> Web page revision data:
------------------------------------------------

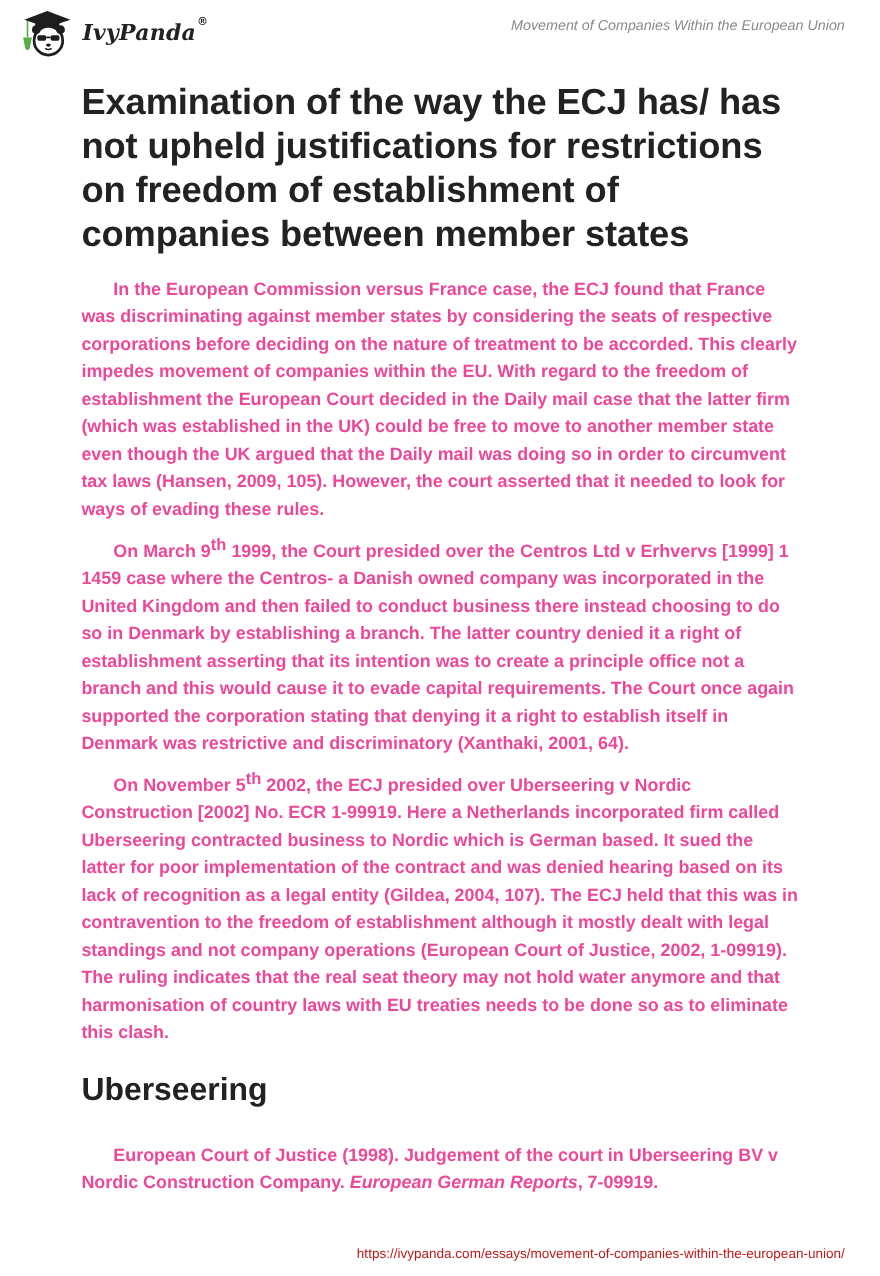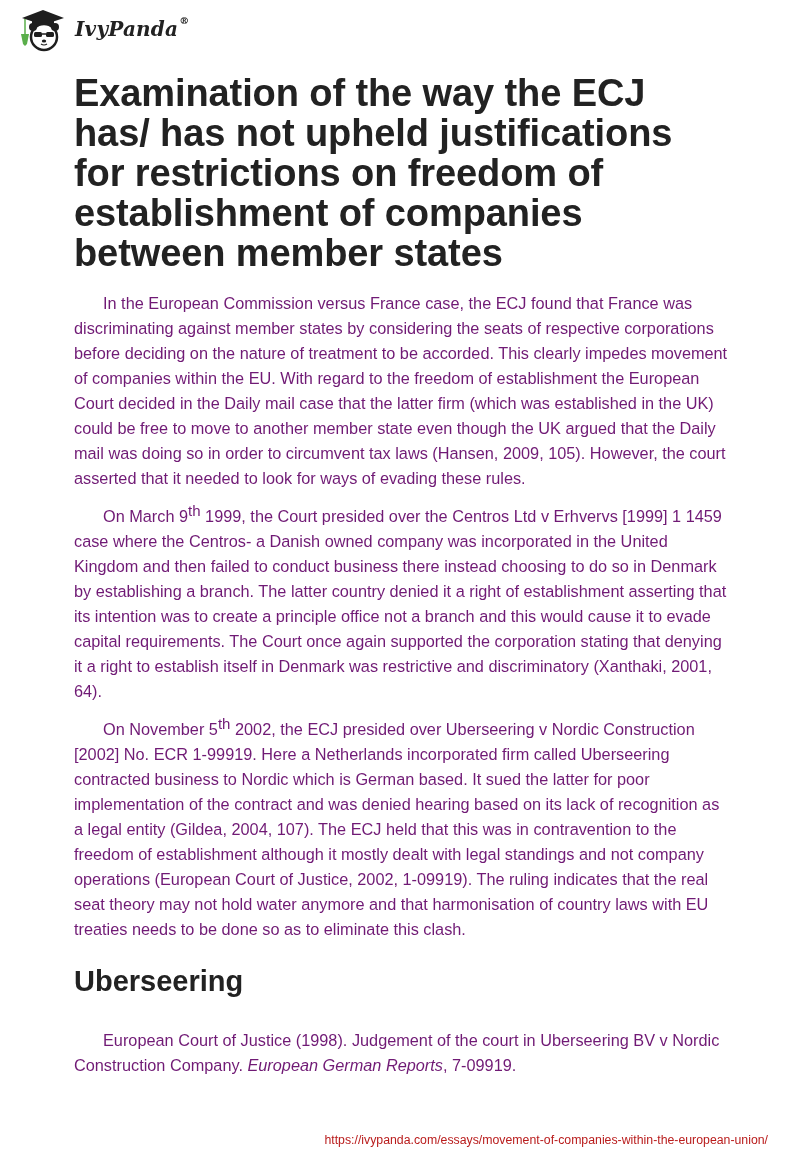--- a/index.html
+++ b/index.html
@@ -43,6 +43,7 @@
     </svg>
     <span class="logo-text"><span>IvyPanda</span><sup>®</sup></span>
   </div>
+  <div class="doc-title">Movement of Companies Within the European Union</div>
 </div>
 
 <div class="content">

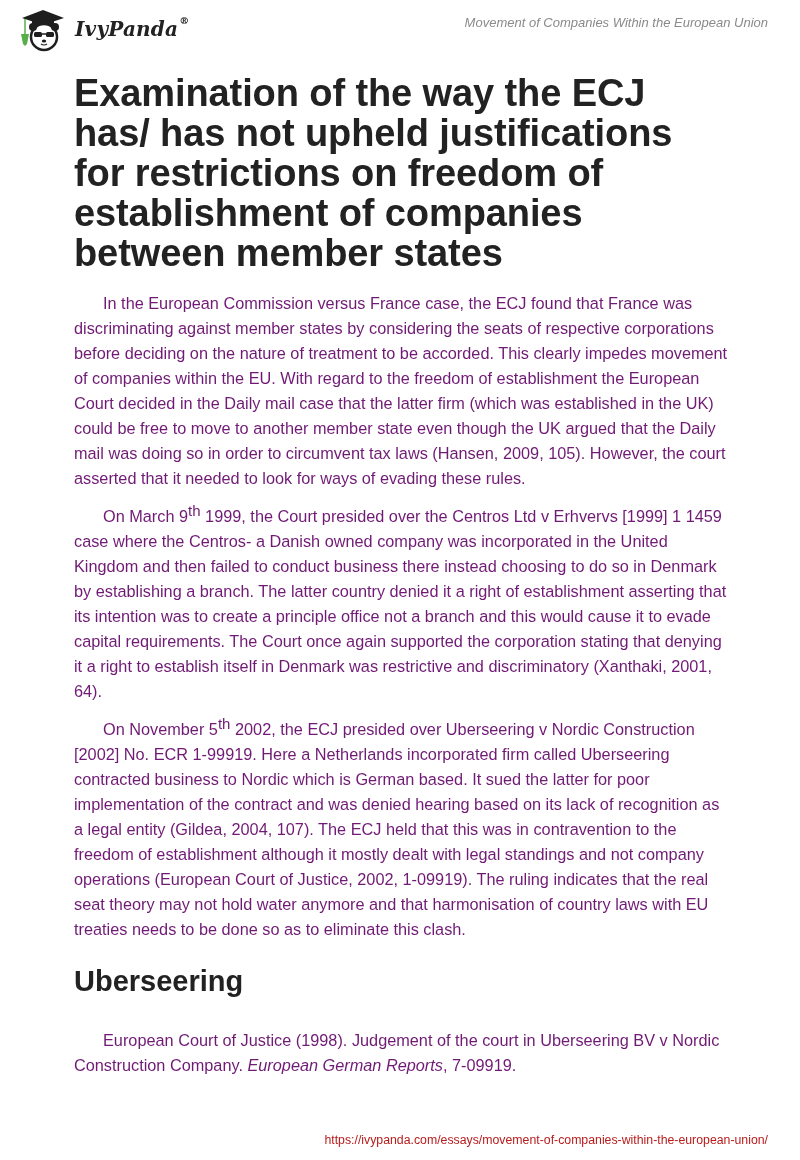--- a/index.html
+++ b/index.html
@@ -11,7 +11,7 @@
     .logo-text sup { font-size: 10px; vertical-align: top; position: relative; top: -2px; margin-left: 1px; }
     .doc-title { position: absolute; right: 32px; top: 15px; font-size: 13px; color: #8a8a8a; }
     .content { position: absolute; left: 74px; top: 73px; width: 654px; }
-    h1 { font-size: 38px; font-weight: bold; line-height: 40px; margin: 0 0 18px 0; color: #222; letter-spacing: -0.1px; }
+    h1 { font-size: 33px; font-weight: bold; line-height: 40px; margin: 0 0 18px 0; color: #222; letter-spacing: -0.1px; }
     p { font-size: 16.3px; line-height: 25px; margin: 0 0 13px 0; text-indent: 29px; color: #701a75; }
     p sup { font-size: 15px; line-height: 0; }
     h2 { font-size: 29px; font-weight: bold; margin: 22px 0 30px 0; line-height: 34px; color: #222; }

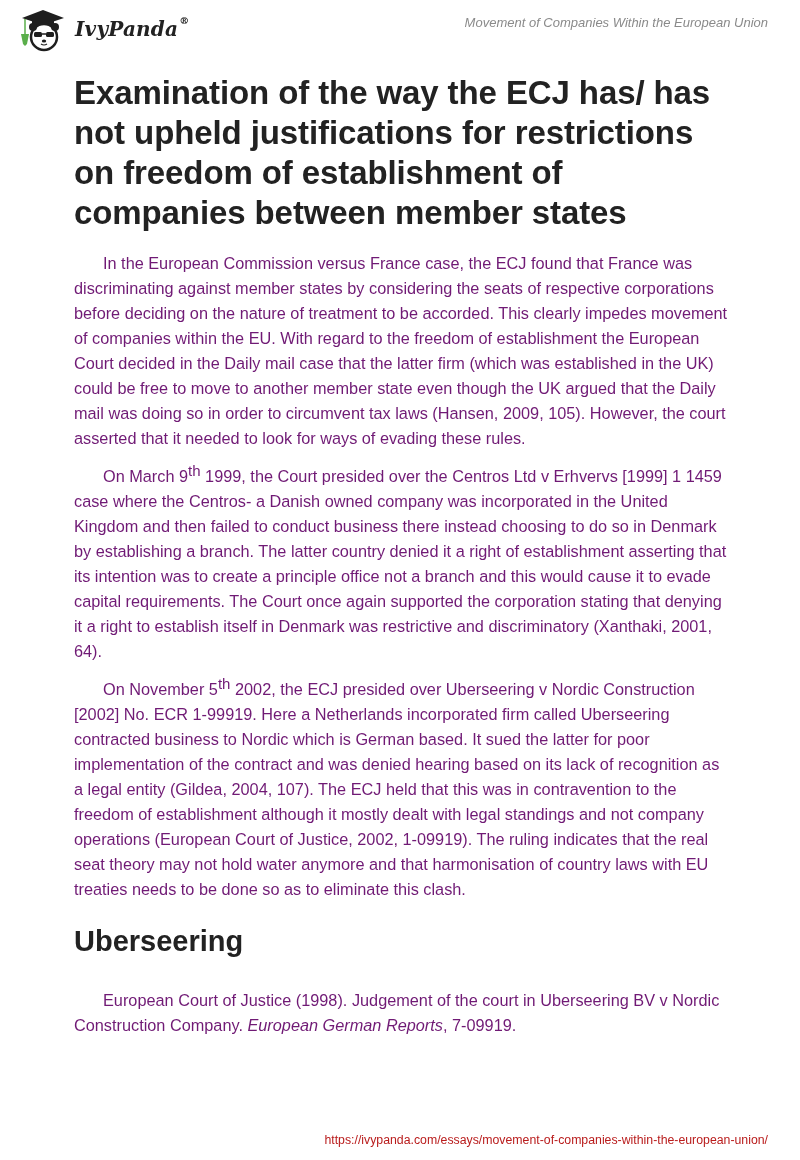--- a/index.html
+++ b/index.html
@@ -12,7 +12,7 @@
     .doc-title { position: absolute; right: 32px; top: 15px; font-size: 13px; color: #8a8a8a; }
     .content { position: absolute; left: 74px; top: 73px; width: 654px; }
     h1 { font-size: 33px; font-weight: bold; line-height: 40px; margin: 0 0 18px 0; color: #222; letter-spacing: -0.1px; }
-    p { font-size: 16.3px; line-height: 25px; margin: 0 0 13px 0; text-indent: 29px; color: #701a75; }
+    p { font-size: 16.3px; line-height: 25px; margin: 0 0 13px 0; text-indent: 29px; color: #ec4899; font-weight: bold; }
     p sup { font-size: 15px; line-height: 0; }
     h2 { font-size: 29px; font-weight: bold; margin: 22px 0 30px 0; line-height: 34px; color: #222; }
     .footer-url { position: absolute; right: 32px; top: 1133px; font-size: 12.3px; color: #b91c1c; }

------------------------------------------------

> PROBLEM TO WORK ON: Copy each entry above exactly; drop the pictures.

> RESULT OF THIS EXERCISE:
--- a/index.html
+++ b/index.html
@@ -43,6 +43,7 @@
     </svg>
     <span class="logo-text"><span>IvyPanda</span><sup>®</sup></span>
   </div>
+  <div class="doc-title">Movement of Companies Within the European Union</div>
 </div>
 
 <div class="content">

--- a/index.html
+++ b/index.html
@@ -11,7 +11,7 @@
     .logo-text sup { font-size: 10px; vertical-align: top; position: relative; top: -2px; margin-left: 1px; }
     .doc-title { position: absolute; right: 32px; top: 15px; font-size: 13px; color: #8a8a8a; }
     .content { position: absolute; left: 74px; top: 73px; width: 654px; }
-    h1 { font-size: 38px; font-weight: bold; line-height: 40px; margin: 0 0 18px 0; color: #222; letter-spacing: -0.1px; }
+    h1 { font-size: 33px; font-weight: bold; line-height: 40px; margin: 0 0 18px 0; color: #222; letter-spacing: -0.1px; }
     p { font-size: 16.3px; line-height: 25px; margin: 0 0 13px 0; text-indent: 29px; color: #701a75; }
     p sup { font-size: 15px; line-height: 0; }
     h2 { font-size: 29px; font-weight: bold; margin: 22px 0 30px 0; line-height: 34px; color: #222; }

--- a/index.html
+++ b/index.html
@@ -12,7 +12,7 @@
     .doc-title { position: absolute; right: 32px; top: 15px; font-size: 13px; color: #8a8a8a; }
     .content { position: absolute; left: 74px; top: 73px; width: 654px; }
     h1 { font-size: 33px; font-weight: bold; line-height: 40px; margin: 0 0 18px 0; color: #222; letter-spacing: -0.1px; }
-    p { font-size: 16.3px; line-height: 25px; margin: 0 0 13px 0; text-indent: 29px; color: #701a75; }
+    p { font-size: 16.3px; line-height: 25px; margin: 0 0 13px 0; text-indent: 29px; color: #ec4899; font-weight: bold; }
     p sup { font-size: 15px; line-height: 0; }
     h2 { font-size: 29px; font-weight: bold; margin: 22px 0 30px 0; line-height: 34px; color: #222; }
     .footer-url { position: absolute; right: 32px; top: 1133px; font-size: 12.3px; color: #b91c1c; }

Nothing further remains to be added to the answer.